Presentation Authors: Chris Du, William Berg*, Alexandra Siegal, Zhenyue Huang, Steven Weissbart, Jason Kim, Stony Brook, NY
Introduction: Patients receiving percutaneous tibial nerve stimulation (PTNS) require routine maintenance sessions for sustained efficacy. Currently, no studies characterize compliance with long-term PTNS maintenance. We sought to evaluate PTNS maintenance therapy dropout rates and identify factors associated with compliance.
Methods: Our PTNS database was queried for patients from 2014-2017. Demographic and visit data were collected. Maintenance therapy was patient driven and frequency of sessions based on symptomology. Dropout from maintenance was assessed at 3, 6, 9, and 12 months after the completion of 12 initial sessions. Multiple variables were tested for correlation with dropout in patients remaining on maintenance therapy for 1 year versus those who discontinued.

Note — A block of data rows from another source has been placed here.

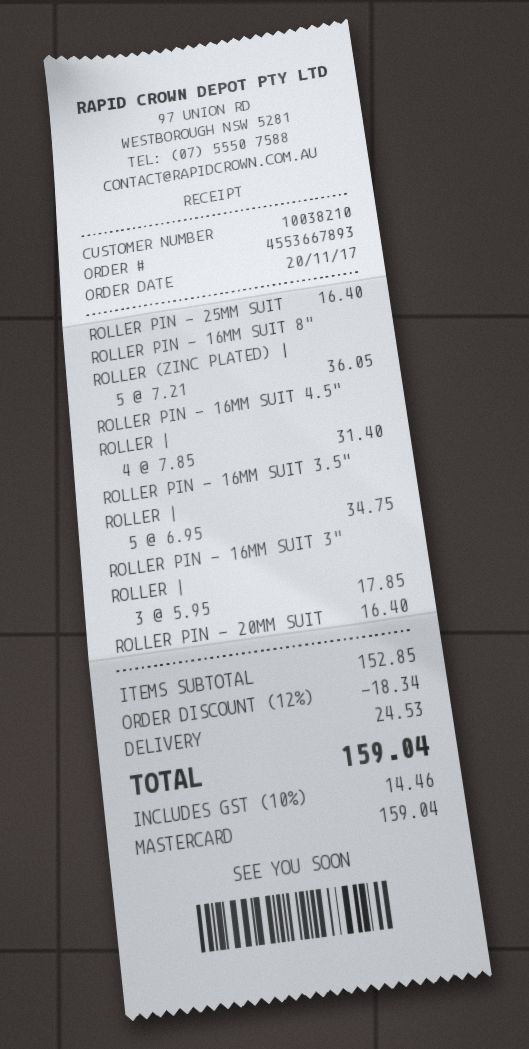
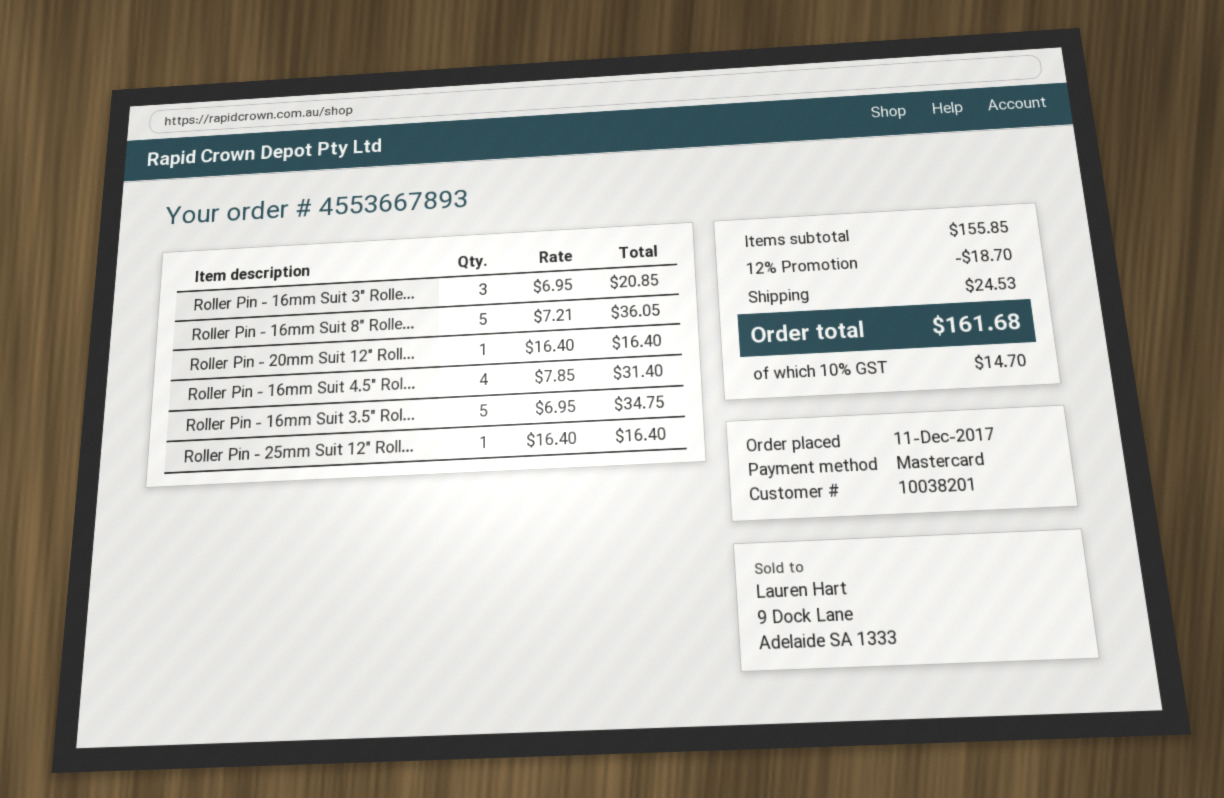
order date: 2017-11-20 -> 2017-12-11
customer number: 10038210 -> 10038201
ROLLER PIN - 16MM SUIT 3" ROLLER |: 3 x 5.95 = 17.85 -> 3 x 6.95 = 20.85
subtotal: 152.85 -> 155.85
discount: 12% = 18.34 -> 12% = 18.70
tax: 10% = 14.46 -> 10% = 14.70
total: 159.04 -> 161.68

Results: We identified 133 PTNS patients, with 96 patients completing initial PTNS therapy and 69 proceeding on maintenance. At 3, 6, 9, and 12 months, continuation rates were 72.4% (50/69), 53.6% (37/69), 43.5% (30/69), and 30.4% (21/69) (Figure 1). The mean days until dropout was 187 (SD=134). Demographic and clinical variables are listed in Table 1. Common reasons for maintenance dropout were perceived inefficacy (n=10), time commitment (n=5), insurance issues (n=4), and interest in other therapies (n=4). A multivariate logistic regression model found that perceived symptom improvement (HR=43, p=0.034) and Medicare status (HR=96, p=0.027) were positively associated while employment (HR=0.12, p=0.045) was negatively associated with continuing maintenance therapy for greater than 1 year.
Conclusions: Overall, 30% of patients continued to receive PTNS maintenance therapy 1 year after initial therapy. Approximately 50% of patients stopped maintenance therapy after 7 months. Possible predictors of continued therapy were perceived symptomatic improvement, insurance and employment status. Inefficacy and time commitment were the most commonly cited reasons for dropout. Future studies are required to understand low compliance in PTNS maintenance therapy.